Reasoning, step by step:

  1. A symbol is interned: :status is one object for the lifetime of the process. A string "status" is allocated fresh at every string-literal evaluation (mitigated by frozen_string_literal: true, which interns string literals — but dynamic strings, string keys from JSON, and string construction still allocate). Symbols remove the allocation entirely.

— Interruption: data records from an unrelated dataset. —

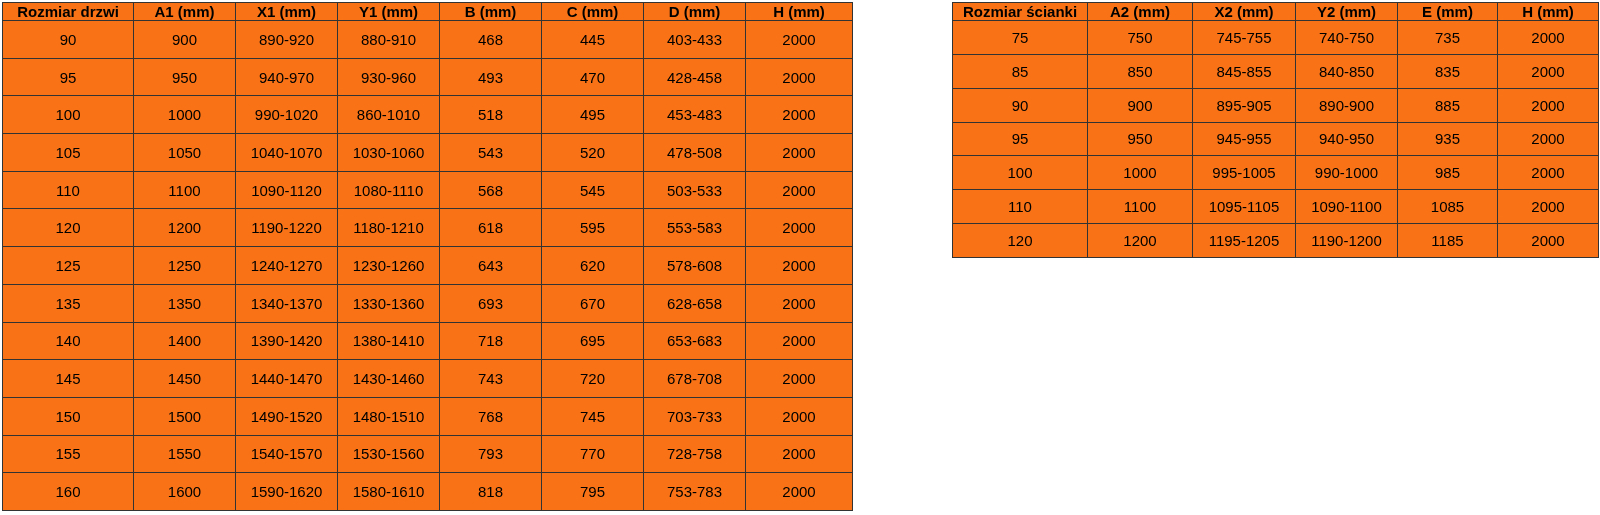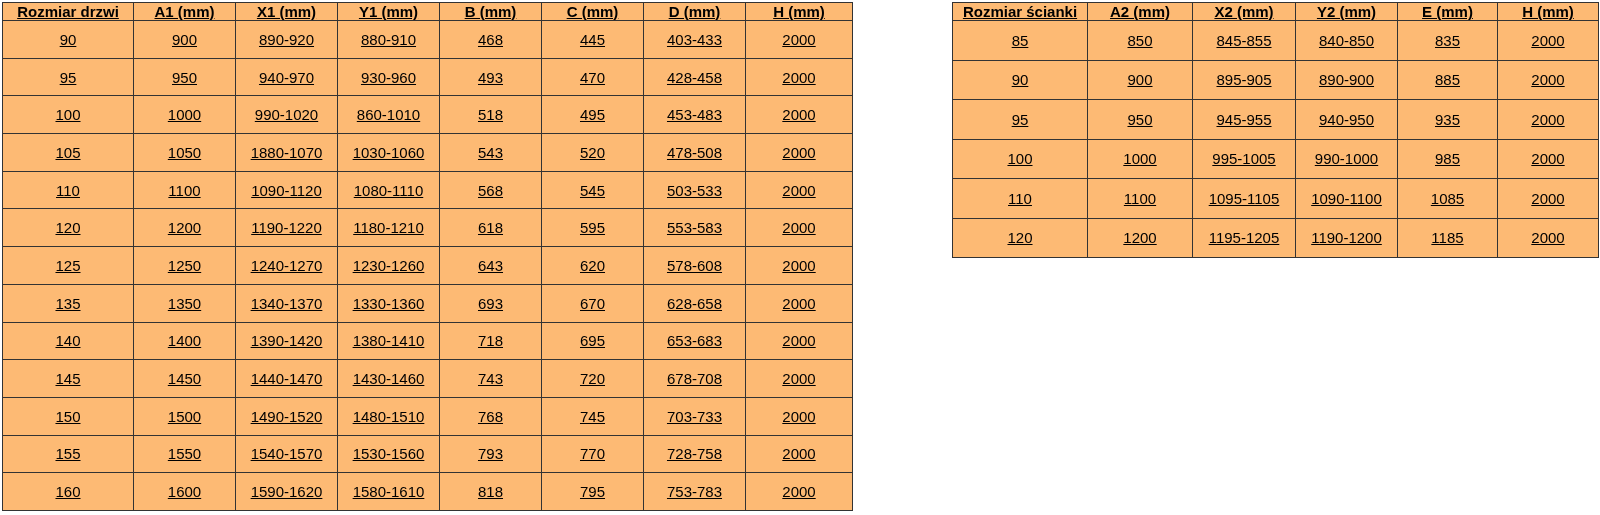"Rozmiar drzwi" table.spec { background: #fdba74 -> #f97316; text-decoration: underline -> none }
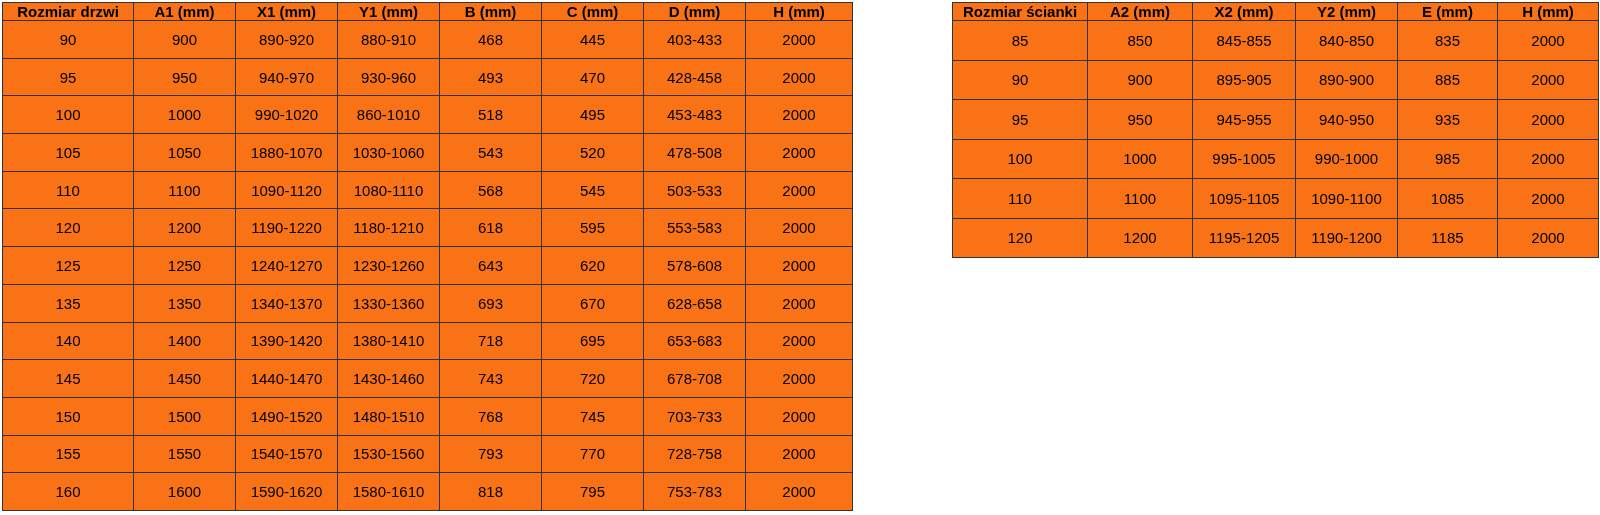"75" tr { html: none -> <tr> <td>75</td> <td>750</td> <td>745-755</td> <td>740-750</td> <td>735</td> <td>2000</td> </tr> }
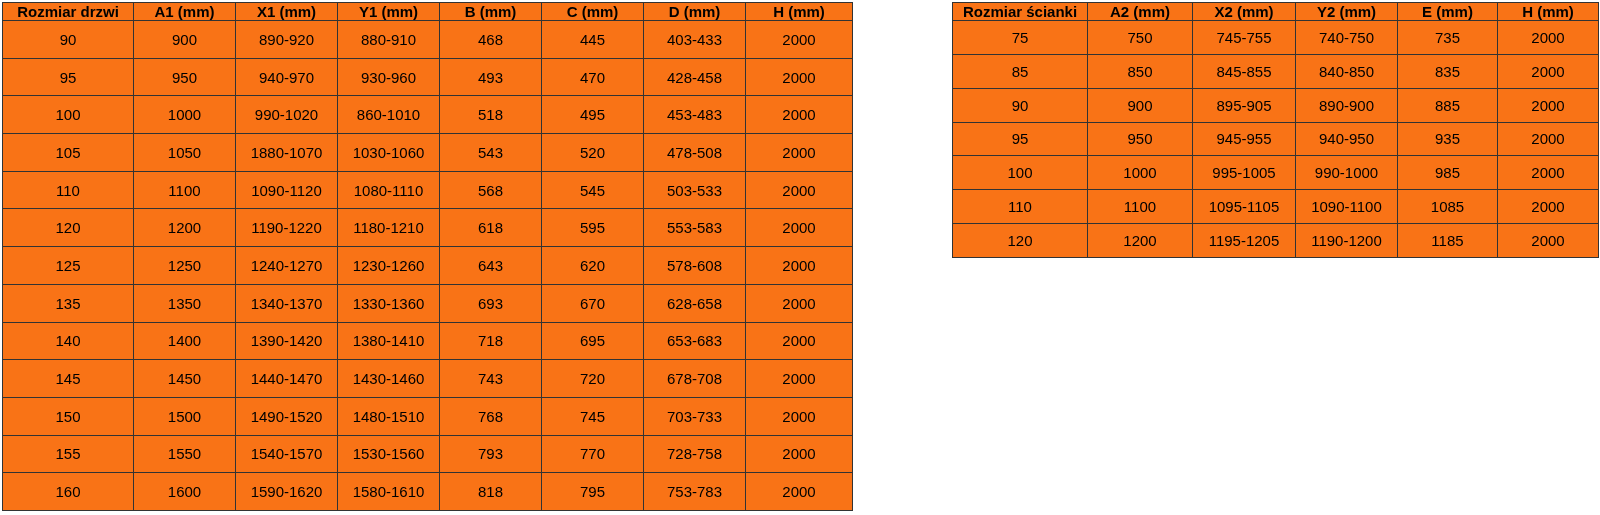"1880-1070" td { text: 1880-1070 -> 1040-1070 }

  2. Hash keys that are symbols allow Ruby to use a faster internal key-lookup path. The shorthand hash syntax (status:, sku:) and Sorbet's T::Struct field names are already symbol-keyed; stay consistent and use symbols for all internal keys and option labels.
  3. The boundary exception: external data (JSON, query parameters, environment) arrives as strings. Convert at the boundary (to_sym or symbolize_keys) and work with symbols internally — or use Hash#fetch with string keys only in the adapter layer. Do not scatter to_sym across the codebase; do it once at the entry point.

Enforcement: RuboCop Performance/InefficientHashSearch and Style/HashSyntax (enforce shorthand symbol keys). Reviewers flag string keys on internal hashes and option sets.